::: Data extract

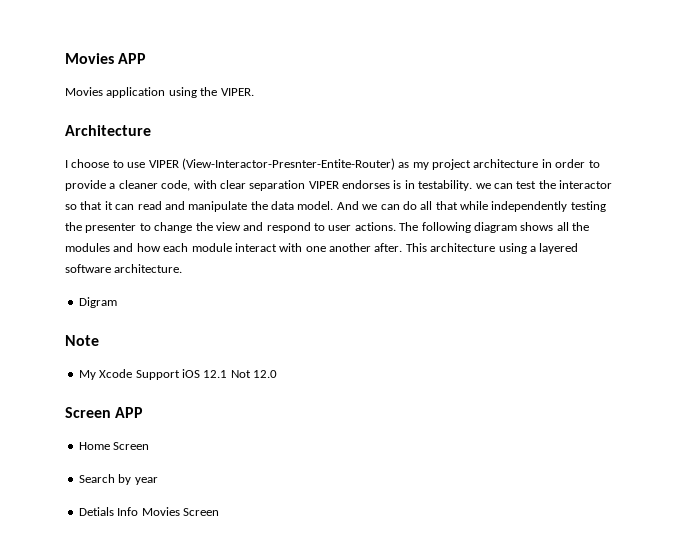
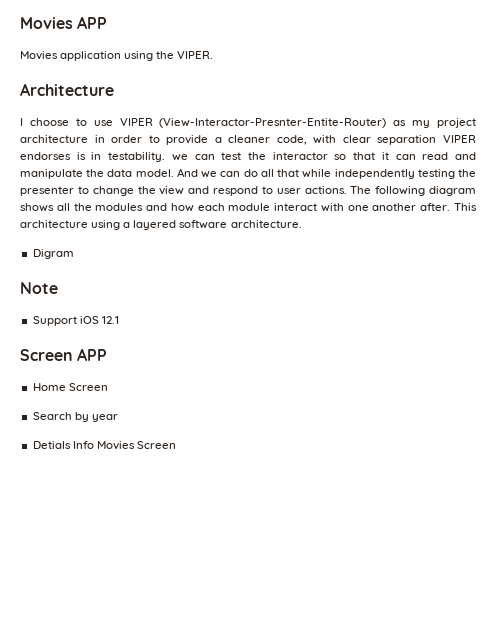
[78,369,133,380] My Xcode -> (58, 288) none
[230,370,277,378] Not 12.0 -> (119, 320) none

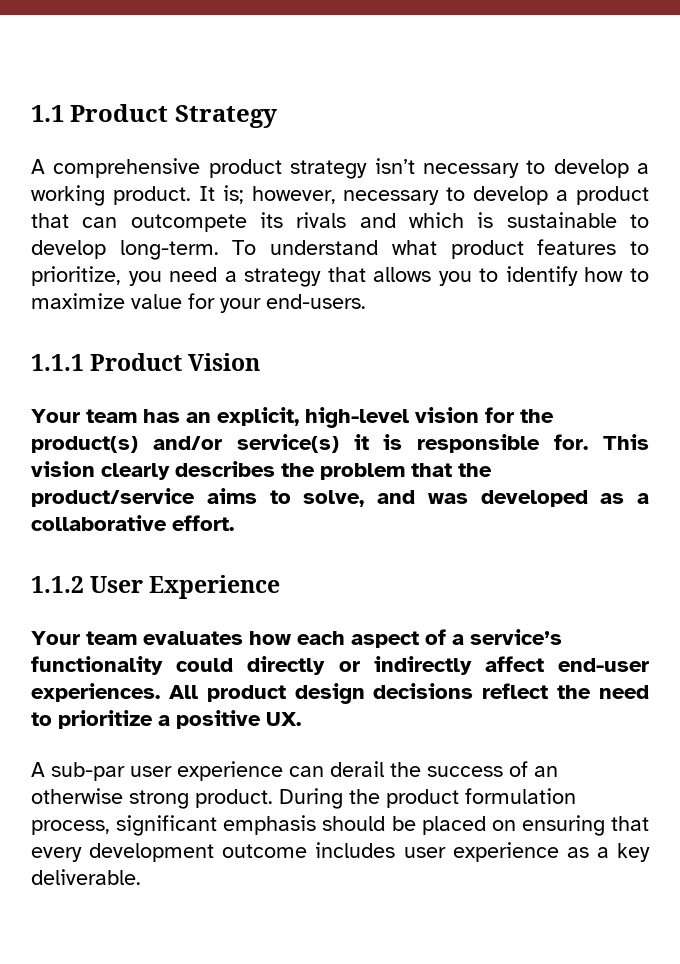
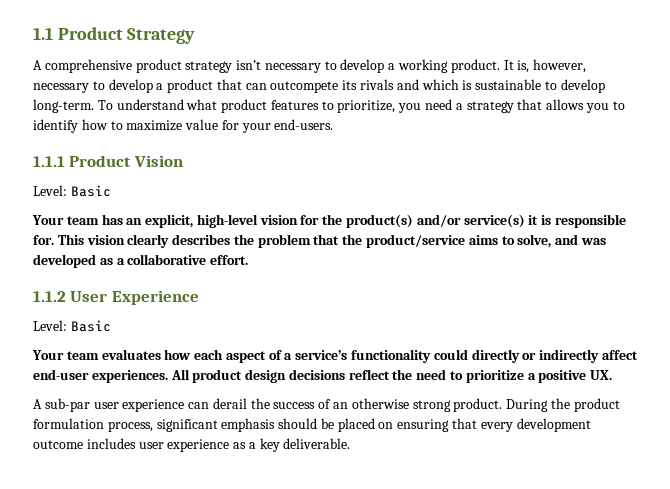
[222,185,244,204] is; -> [517,60,530,73] is,
(261, 362) none -> [33,185,111,197] // Level: Basic
(281, 587) none -> [33,320,111,332] // Level: Basic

::::::

* [Your objective] Copy out the data verbatim, excluding the pictures.

* [Solution for this exercise]
[78,369,133,380] My Xcode -> (58, 288) none
[230,370,277,378] Not 12.0 -> (119, 320) none

[222,185,244,204] is; -> [517,60,530,73] is,
(261, 362) none -> [33,185,111,197] // Level: Basic
(281, 587) none -> [33,320,111,332] // Level: Basic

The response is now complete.